┏━━

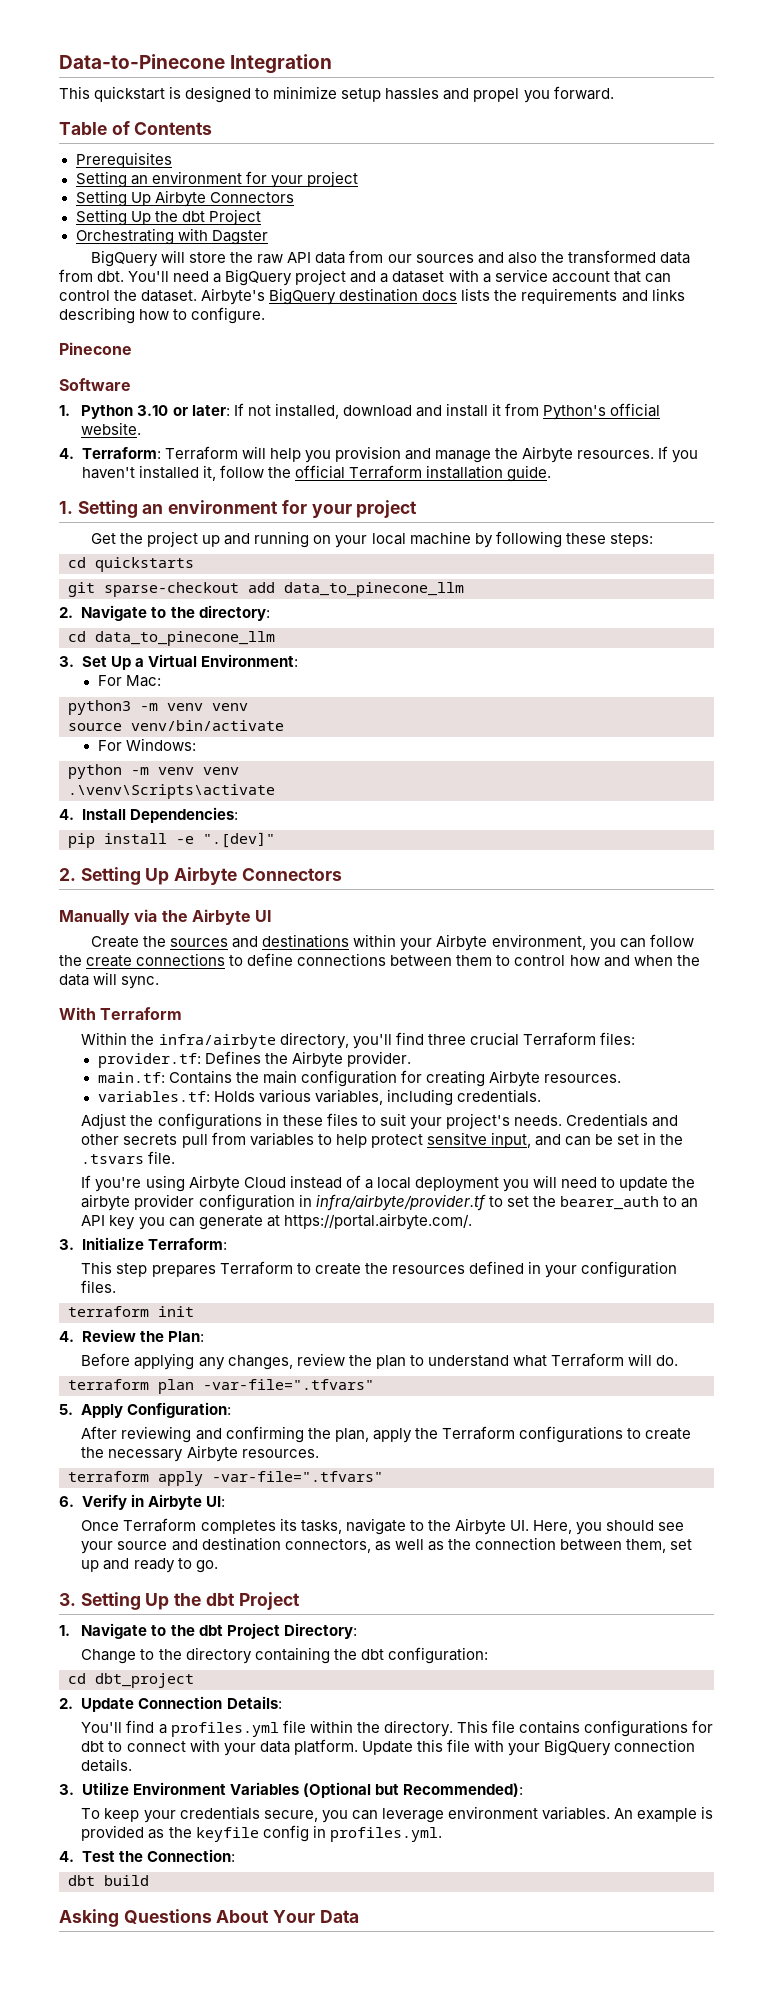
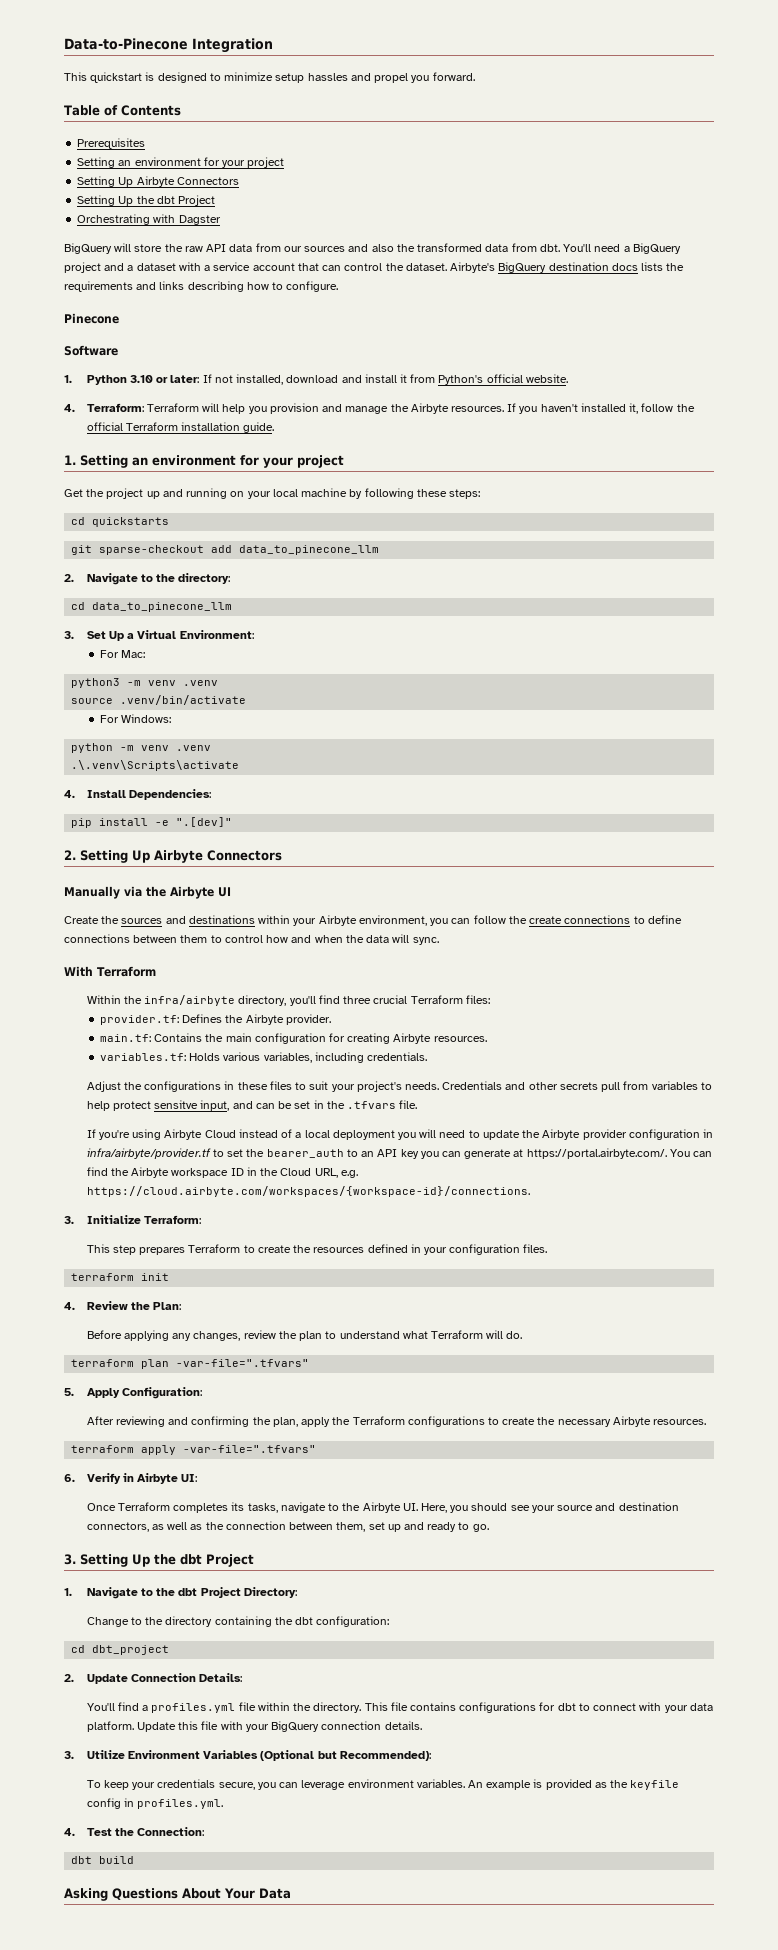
- python3 -m venv venv
- source venv/bin/activate
+ python3 -m venv .venv
+ source .venv/bin/activate
- python -m venv venv
- .\venv\Scripts\activate
+ python -m venv .venv
+ .\.venv\Scripts\activate
- Credentials and other secrets pull from variables to help protect sensitve input, and can be set in the .tsvars file.
+ Credentials and other secrets pull from variables to help protect sensitve input, and can be set in the .tfvars file.
- If you're using Airbyte Cloud instead of a local deployment you will need to update the airbyte provider configuration in infra/airbyte/provider.tf to set the bearer_auth to an API key you can generate at https://portal.airbyte.com/.
+ If you're using Airbyte Cloud instead of a local deployment you will need to update the Airbyte provider configuration in infra/airbyte/provider.tf to set the bearer_auth to an API key you can generate at https://portal.airbyte.com/. You can find the Airbyte workspace ID in the Cloud URL, e.g. https://cloud.airbyte.com/workspaces/{workspace-id}/connections.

┗━━

-- WORK REQUIRED --
Write down how many lines in the data contain "will". Add nothing else.

-- TASK RESULT --
2